[Front-end code edit data]
########################################
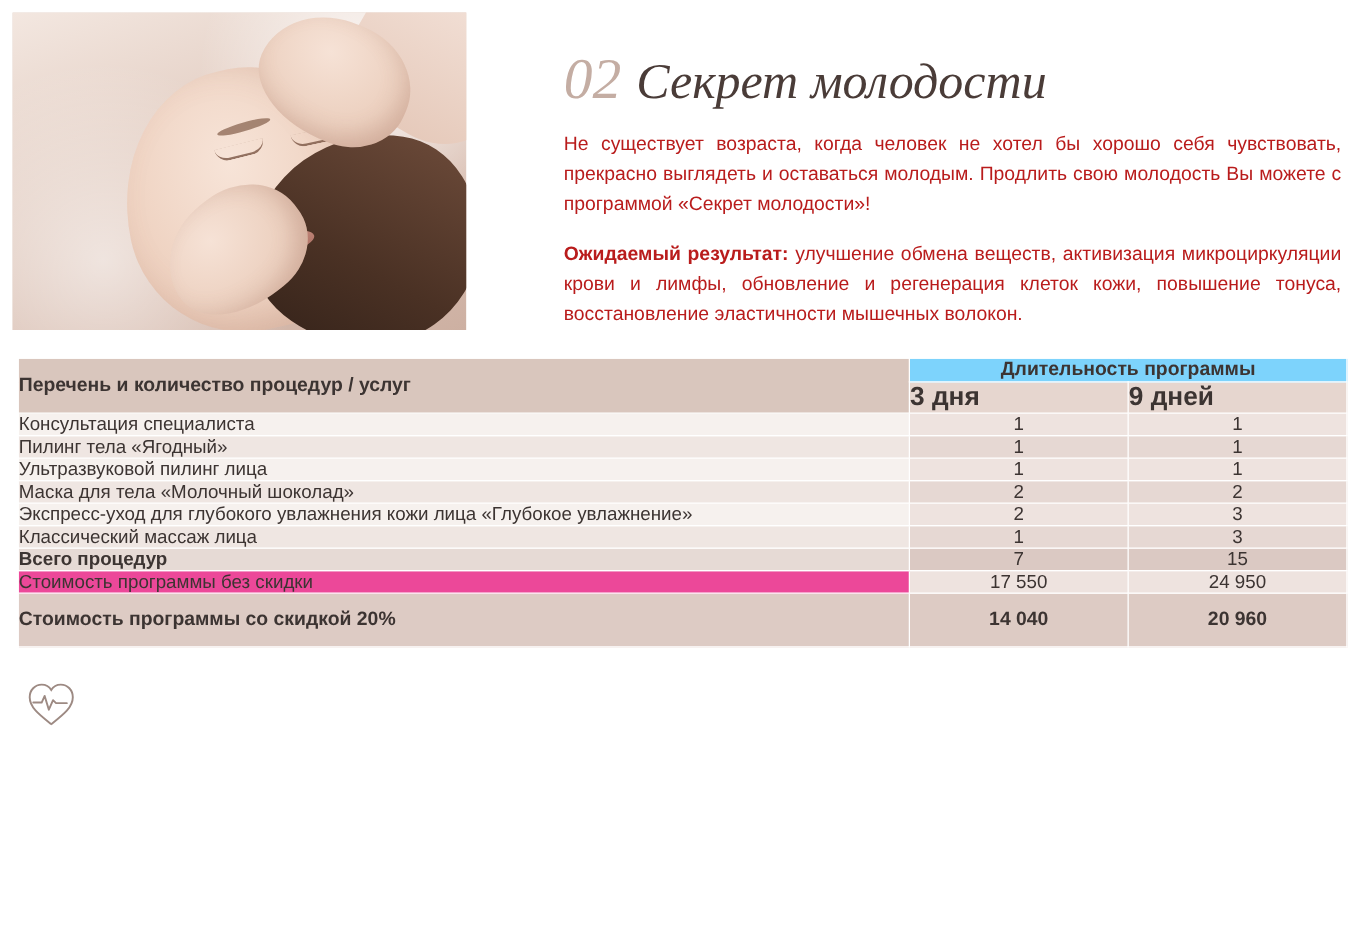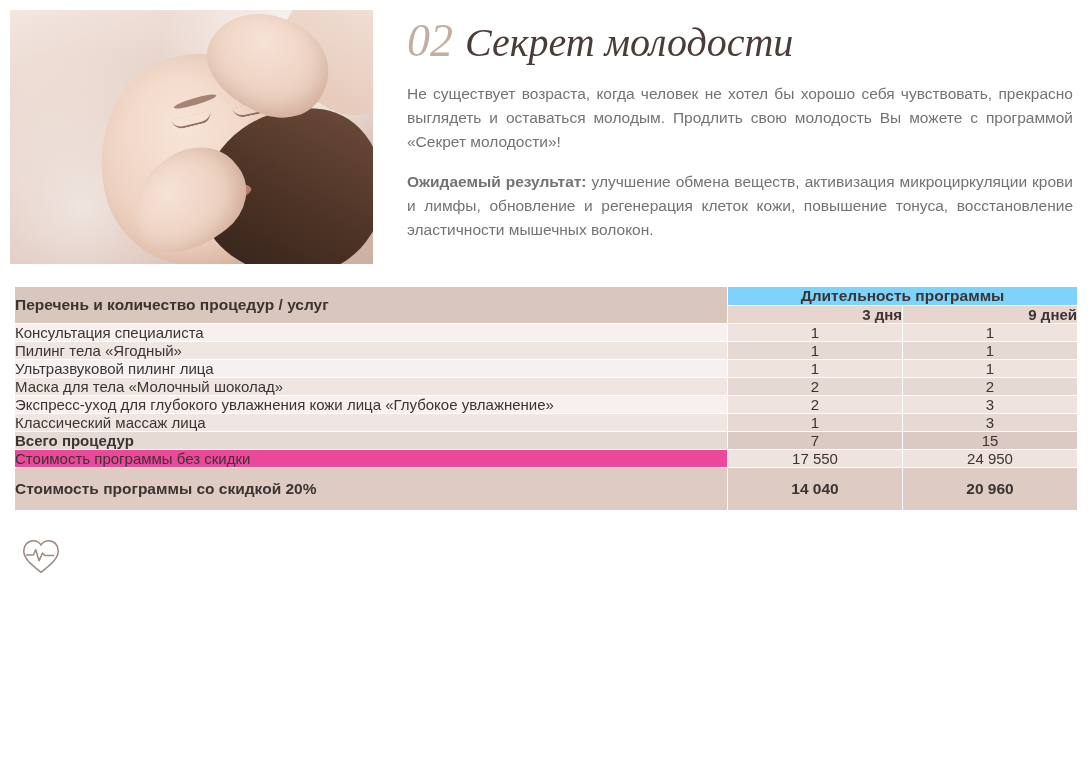--- a/index.html
+++ b/index.html
@@ -18,22 +18,23 @@
   .page {
     position: relative;
     width: 1091px;
     height: 760px;
     box-sizing: border-box;
   }
 
   
   .top {
     display: flex;
-    align-items: flex-start;
+    align-items: flex-end;
     padding: 10px 18px 0 10px;
+    gap: 44px;
   }
   .photo {
     width: 363px;
     height: 254px;
     flex: 0 0 363px;
     position: relative;
     overflow: hidden;
     background: #e8d9d2;
   }
   
@@ -135,21 +136,21 @@
     font-family: "Liberation Serif", serif;
     font-style: italic;
     font-size: 40px;
     color: #4a3c38;
     line-height: 1;
   }
   .para {
     font-size: 15.5px;
     line-height: 1.55;
     text-align: justify;
-    color: #737373;
+    color: #b91c1c;
     margin: 0 0 16px 0;
     max-width: 690px;
   }
   .para.last { margin-bottom: 0; }
   .para b { font-weight: bold; }
 
   
   .table-wrap {
     margin: 22px 14px 0 14px;
   }
@@ -181,23 +182,23 @@
     color: #3c3432;
     font-weight: bold;
     text-align: center;
     padding: 11px 6px;
     font-size: 15.5px;
   }
   .hdr-sub {
     background: #e6d6cf;
     color: #3c3432;
     font-weight: bold;
-    text-align: right;
+    text-align: left;
     padding: 10px 6px;
-    font-size: 15px;
+    font-size: 21px;
   }
   .row-label {
     padding: 9px 26px;
     text-align: left;
     font-size: 15px;
   }
   .row-val {
     text-align: center;
     padding: 9px 6px;
     font-size: 15px;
########################################
Prompt: Write out the data exactly, but not its pictures.

Task answer:
--- a/index.html
+++ b/index.html
@@ -18,22 +18,23 @@
   .page {
     position: relative;
     width: 1091px;
     height: 760px;
     box-sizing: border-box;
   }
 
   
   .top {
     display: flex;
-    align-items: flex-start;
+    align-items: flex-end;
     padding: 10px 18px 0 10px;
+    gap: 44px;
   }
   .photo {
     width: 363px;
     height: 254px;
     flex: 0 0 363px;
     position: relative;
     overflow: hidden;
     background: #e8d9d2;
   }
   
@@ -135,21 +136,21 @@
     font-family: "Liberation Serif", serif;
     font-style: italic;
     font-size: 40px;
     color: #4a3c38;
     line-height: 1;
   }
   .para {
     font-size: 15.5px;
     line-height: 1.55;
     text-align: justify;
-    color: #737373;
+    color: #b91c1c;
     margin: 0 0 16px 0;
     max-width: 690px;
   }
   .para.last { margin-bottom: 0; }
   .para b { font-weight: bold; }
 
   
   .table-wrap {
     margin: 22px 14px 0 14px;
   }
@@ -181,23 +182,23 @@
     color: #3c3432;
     font-weight: bold;
     text-align: center;
     padding: 11px 6px;
     font-size: 15.5px;
   }
   .hdr-sub {
     background: #e6d6cf;
     color: #3c3432;
     font-weight: bold;
-    text-align: right;
+    text-align: left;
     padding: 10px 6px;
-    font-size: 15px;
+    font-size: 21px;
   }
   .row-label {
     padding: 9px 26px;
     text-align: left;
     font-size: 15px;
   }
   .row-val {
     text-align: center;
     padding: 9px 6px;
     font-size: 15px;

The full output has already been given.